• _EXERCISE AIM_
Each line below should be repeated exactly as written, with no pictures carried over.

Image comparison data
····················
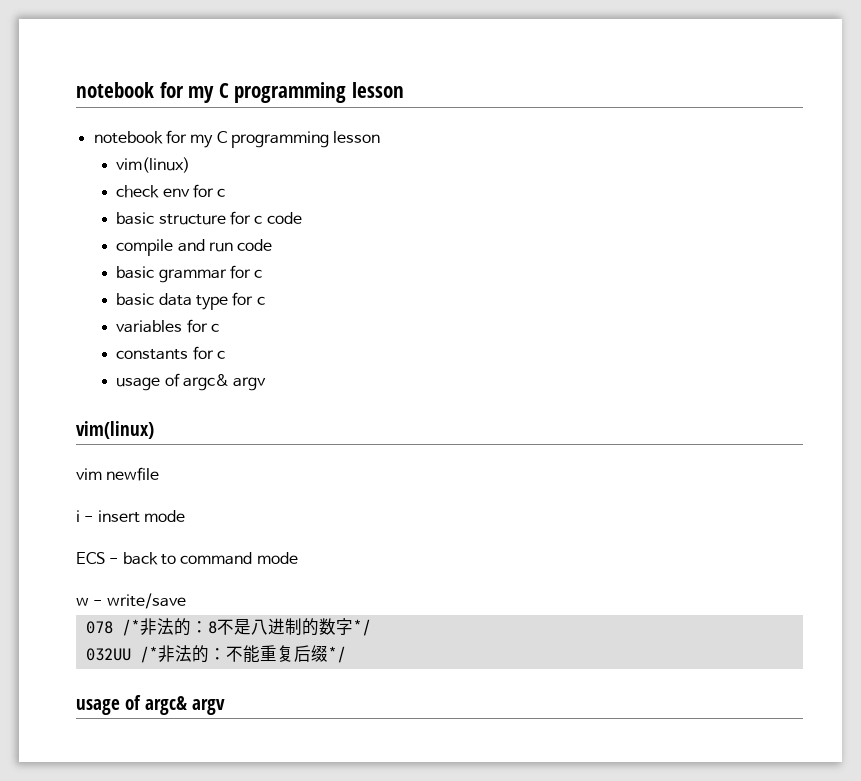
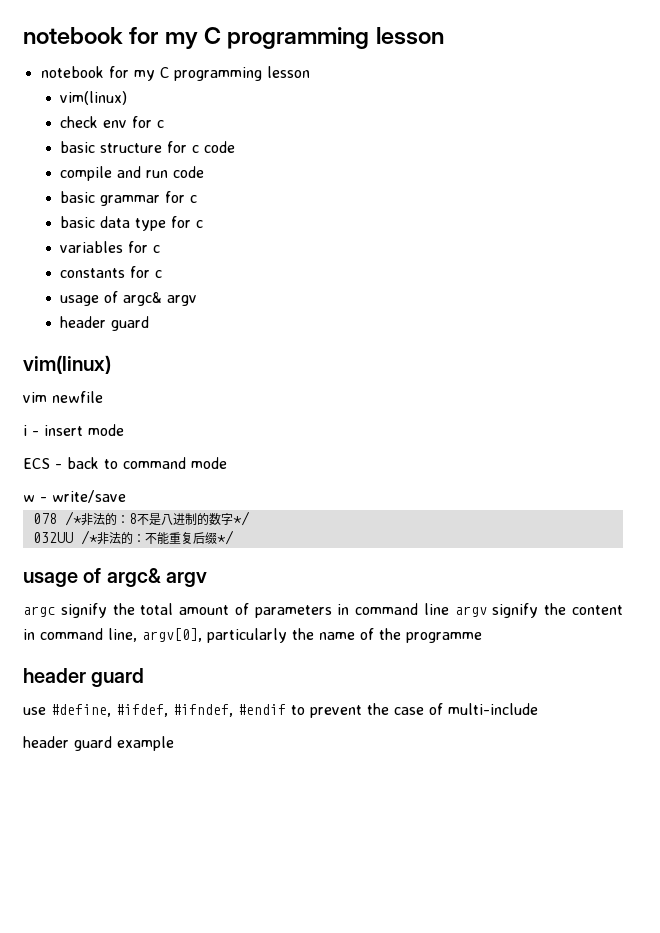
  constants for c
  usage of argc& argv
+ header guard
+ argc signify the total amount of parameters in command line argv signify the content in command line, argv[0], particularly the name of the programme
+ header guard
+ use #define, #ifdef, #ifndef, #endif to prevent the case of multi-include
+ header guard example

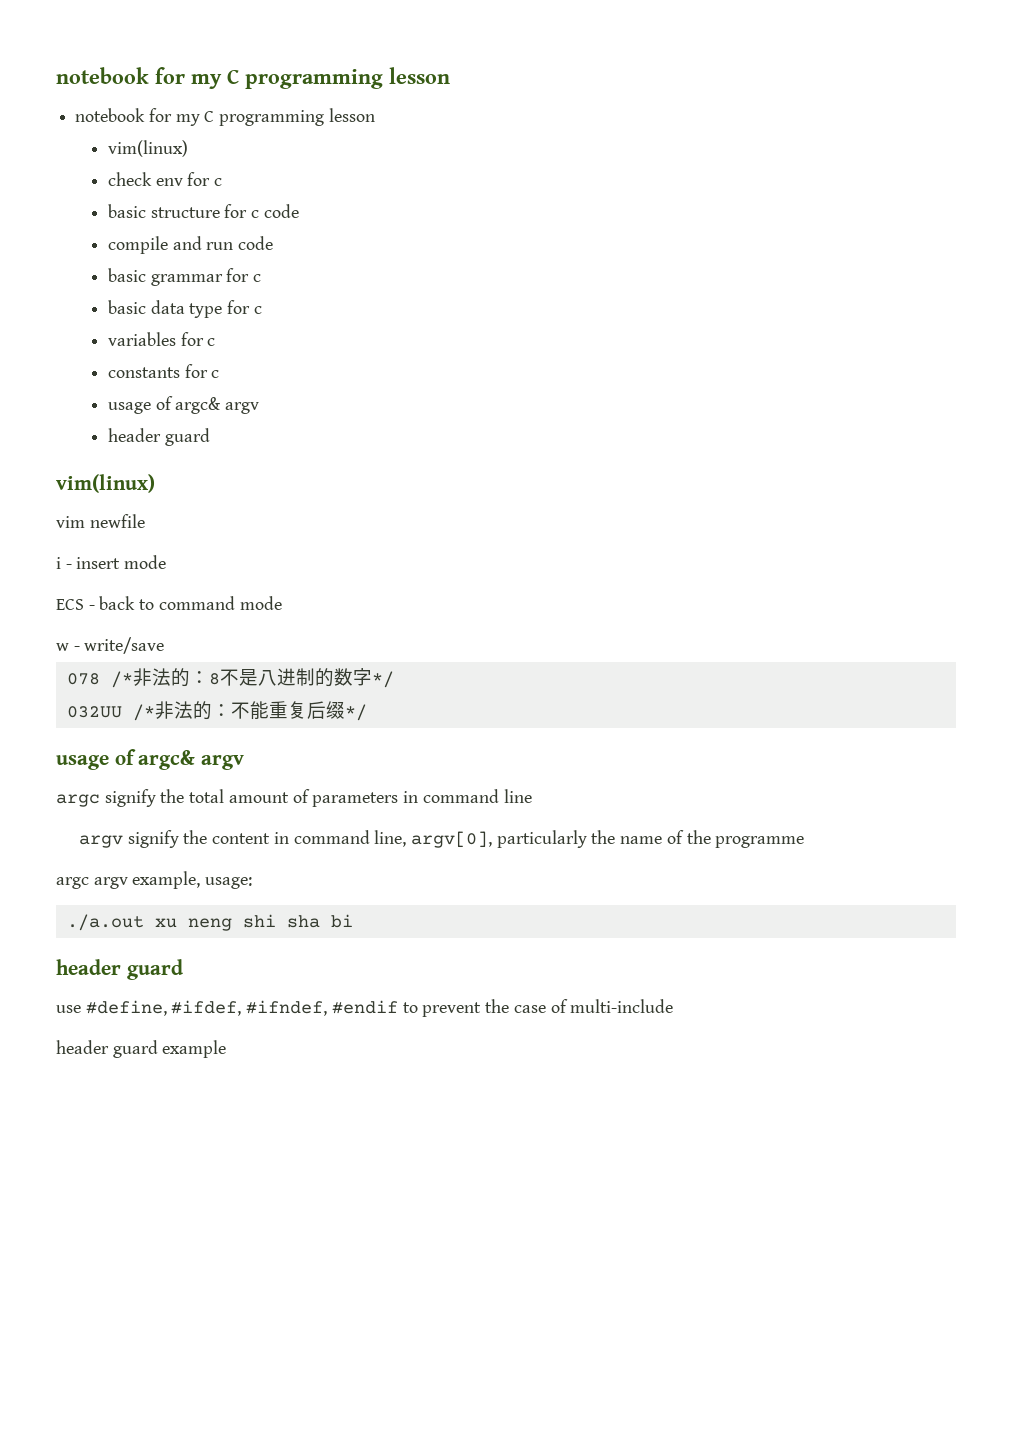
- argc signify the total amount of parameters in command line argv signify the content in command line, argv[0], particularly the name of the programme
+ argc signify the total amount of parameters in command line
+ argv signify the content in command line, argv[0], particularly the name of the programme
+ argc argv example, usage:
+ ./a.out xu neng shi sha bi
····················
• _SOLUTION TO THE EXERCISE_
  constants for c
  usage of argc& argv
+ header guard
+ argc signify the total amount of parameters in command line argv signify the content in command line, argv[0], particularly the name of the programme
+ header guard
+ use #define, #ifdef, #ifndef, #endif to prevent the case of multi-include
+ header guard example

- argc signify the total amount of parameters in command line argv signify the content in command line, argv[0], particularly the name of the programme
+ argc signify the total amount of parameters in command line
+ argv signify the content in command line, argv[0], particularly the name of the programme
+ argc argv example, usage:
+ ./a.out xu neng shi sha bi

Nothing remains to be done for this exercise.